→ **Records from a collection**:
____

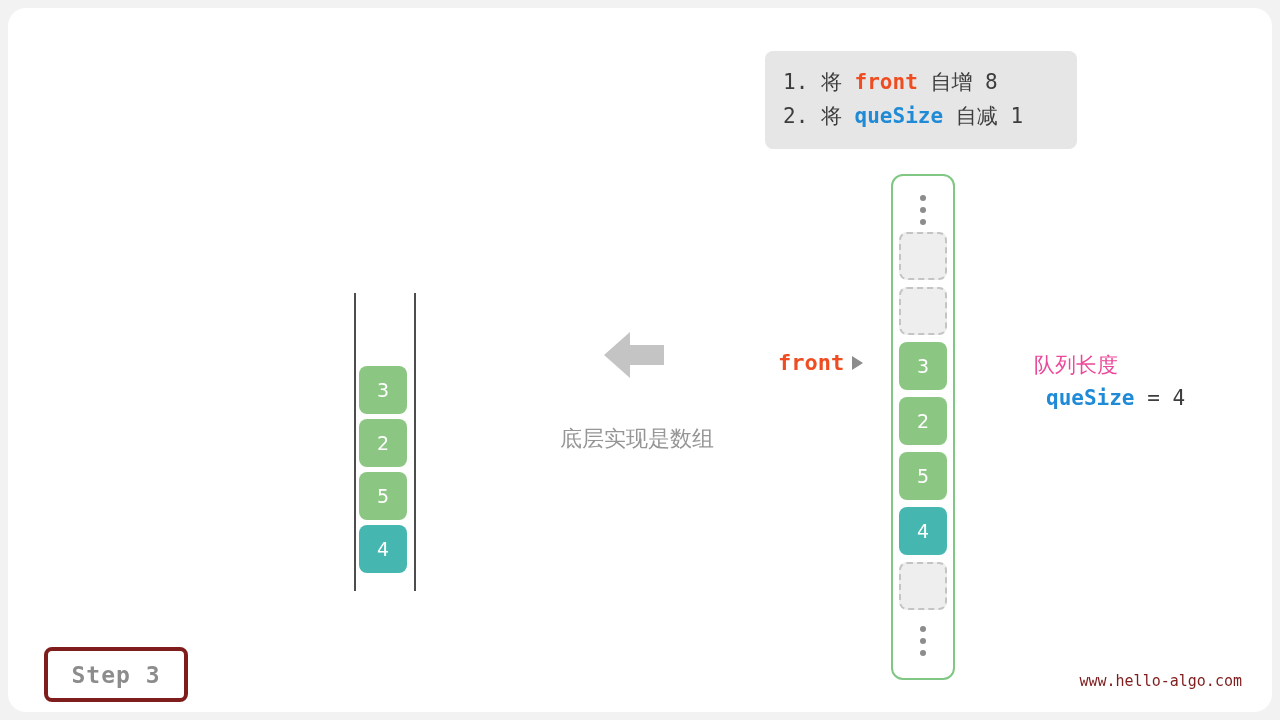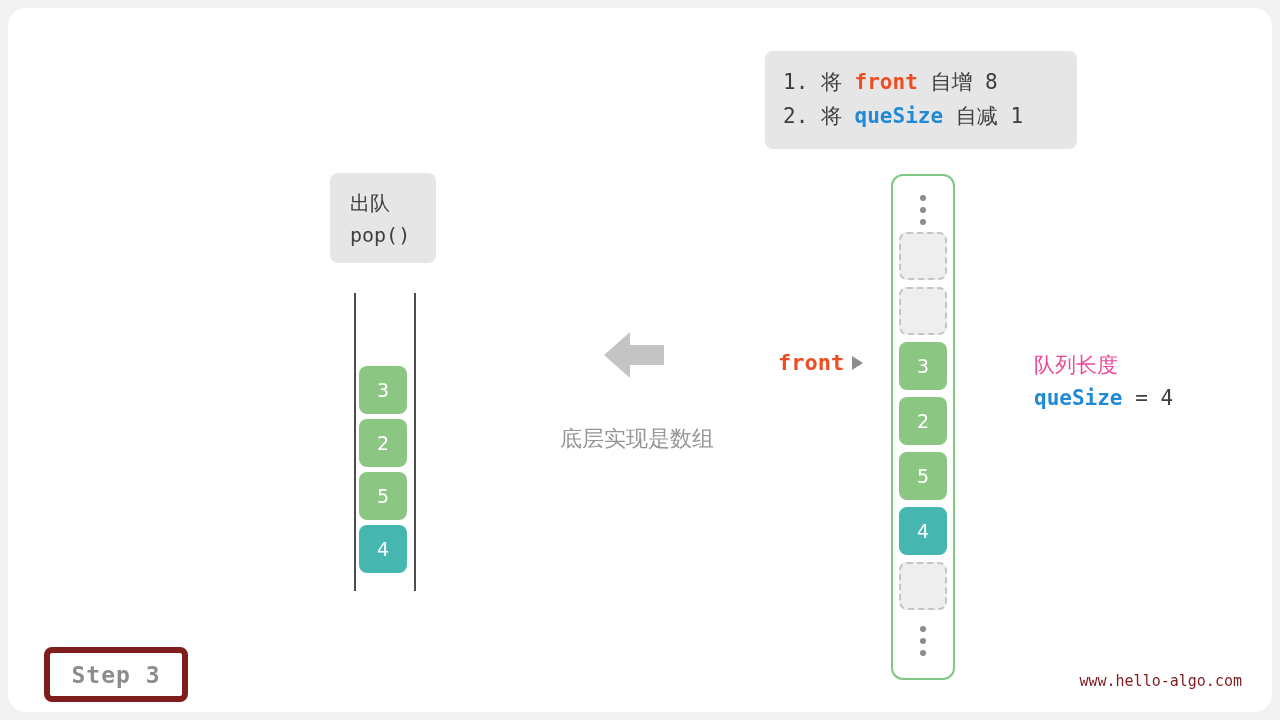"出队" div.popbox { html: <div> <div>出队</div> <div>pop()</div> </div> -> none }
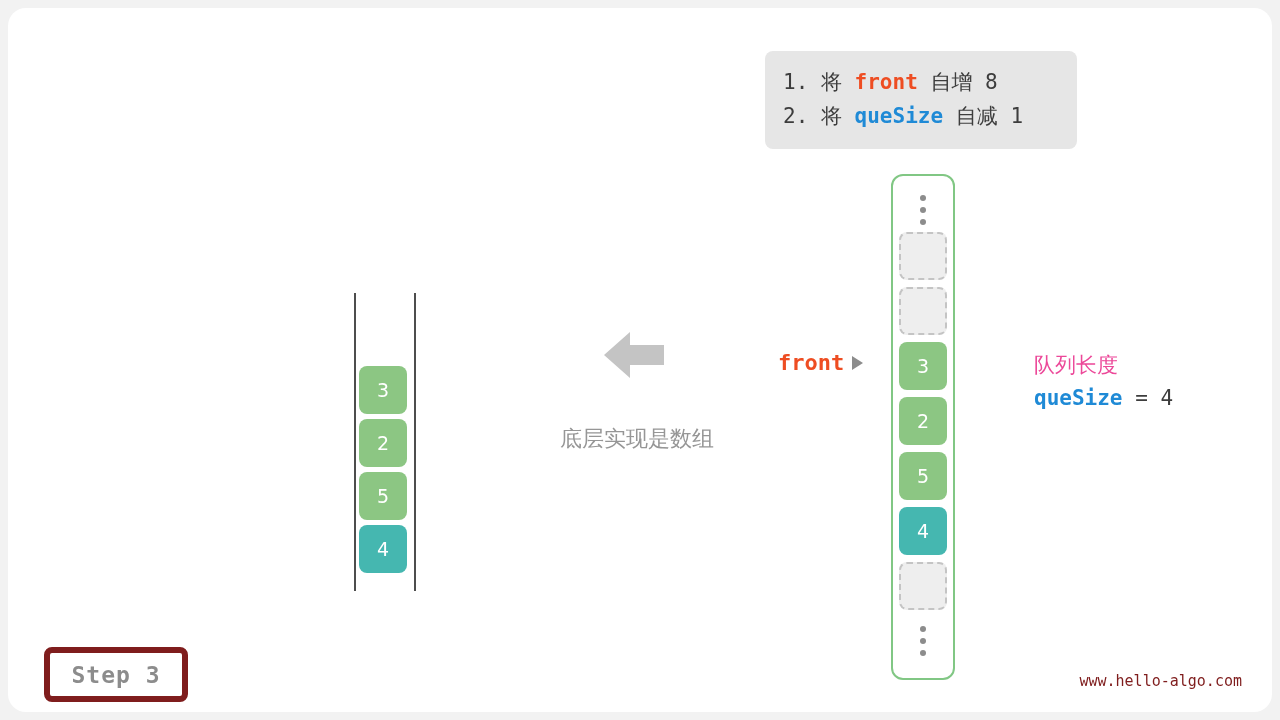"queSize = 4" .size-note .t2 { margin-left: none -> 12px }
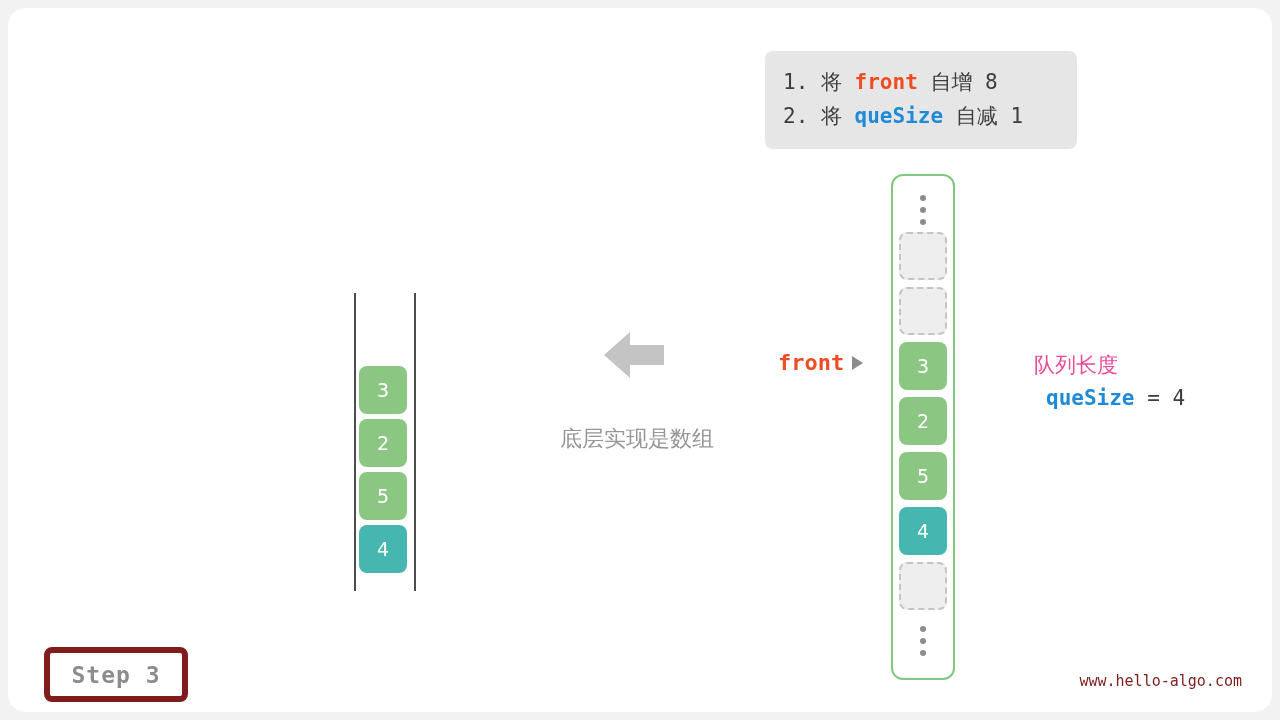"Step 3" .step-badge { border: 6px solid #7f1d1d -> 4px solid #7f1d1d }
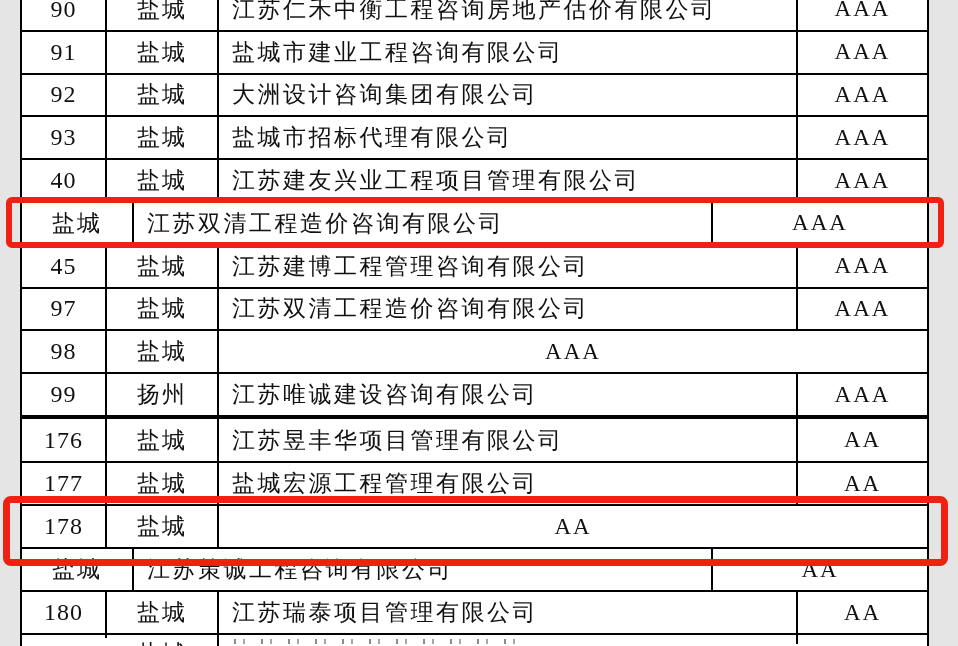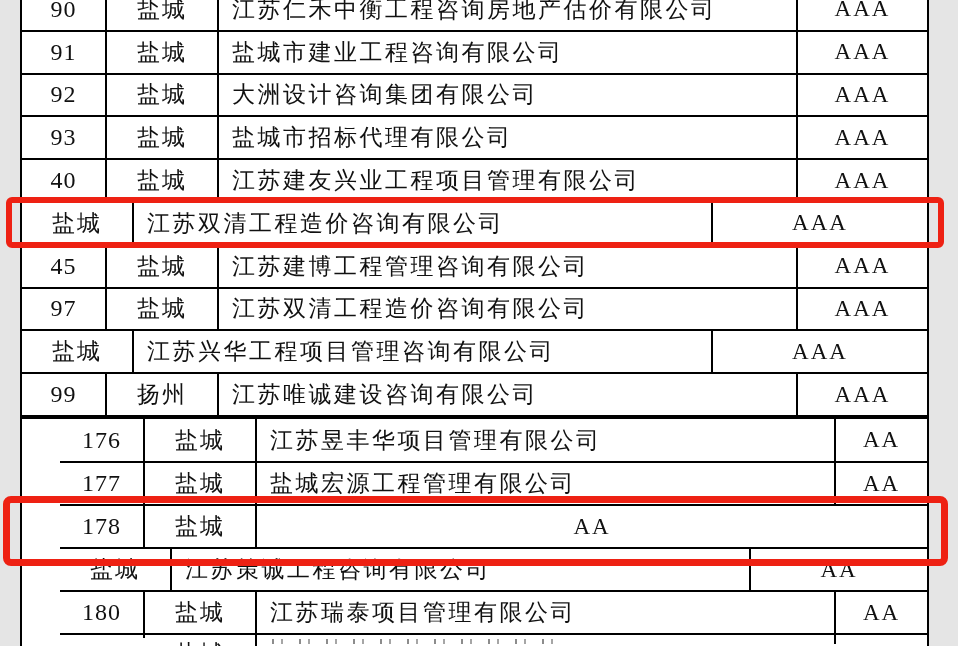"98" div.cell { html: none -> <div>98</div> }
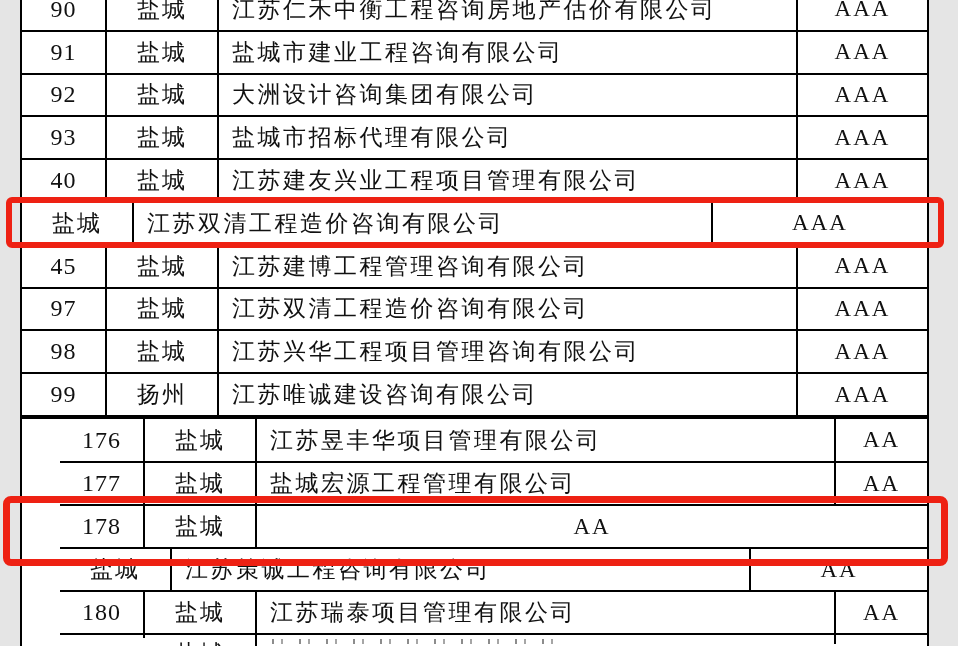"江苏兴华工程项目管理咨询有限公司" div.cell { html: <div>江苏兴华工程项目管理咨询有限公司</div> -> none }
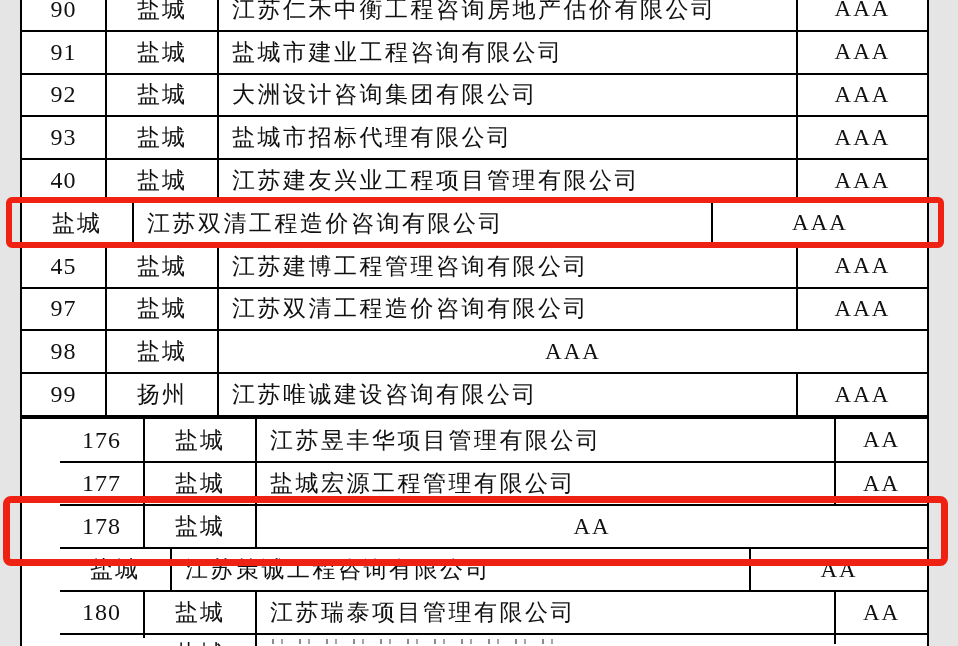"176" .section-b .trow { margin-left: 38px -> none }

____

→ **Exercise description**:
Only the lines from the one containing "margin-left: none ->" through the last line of the entries above belong in the copy; reproduce them exactly and drop every picture.

→ **The answer**:
"queSize = 4" .size-note .t2 { margin-left: none -> 12px }
"Step 3" .step-badge { border: 6px solid #7f1d1d -> 4px solid #7f1d1d }
"98" div.cell { html: none -> <div>98</div> }
"江苏兴华工程项目管理咨询有限公司" div.cell { html: <div>江苏兴华工程项目管理咨询有限公司</div> -> none }
"176" .section-b .trow { margin-left: 38px -> none }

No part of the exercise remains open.